Task to complete - Everything below from the line with "text: 2013 ->" through the line with "text: 资料来源 ->" must be retyped exactly, except the pictures.

Available data -
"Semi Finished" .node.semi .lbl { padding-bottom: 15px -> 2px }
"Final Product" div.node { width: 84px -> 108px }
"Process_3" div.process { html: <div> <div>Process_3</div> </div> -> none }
...
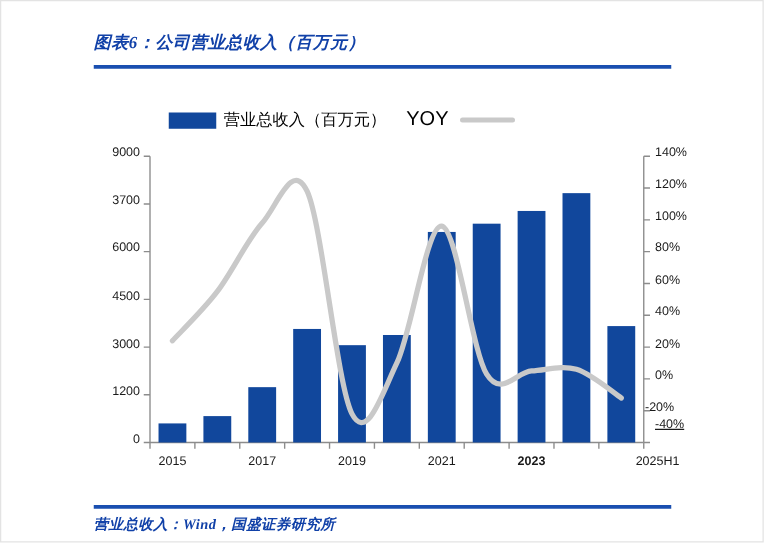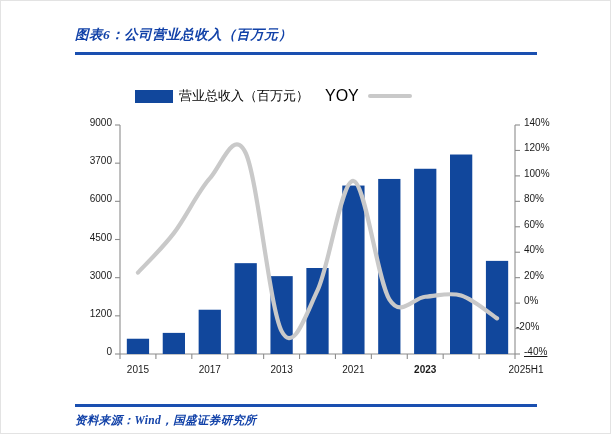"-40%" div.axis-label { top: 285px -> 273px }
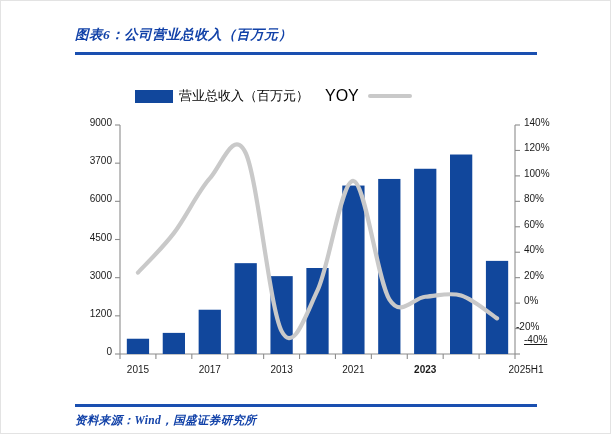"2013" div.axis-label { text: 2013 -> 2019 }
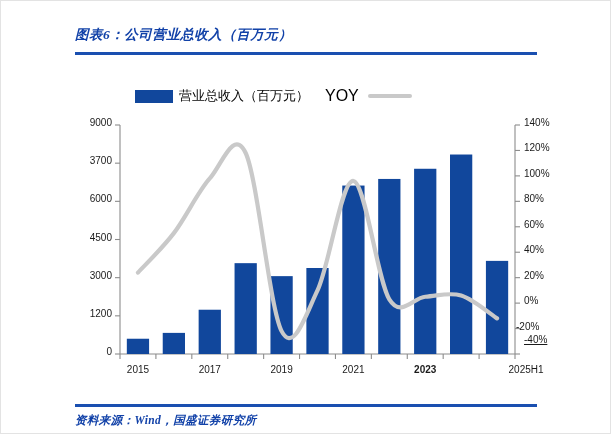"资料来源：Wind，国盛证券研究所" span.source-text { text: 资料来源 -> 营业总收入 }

Reply to the task -
"2013" div.axis-label { text: 2013 -> 2019 }
"资料来源：Wind，国盛证券研究所" span.source-text { text: 资料来源 -> 营业总收入 }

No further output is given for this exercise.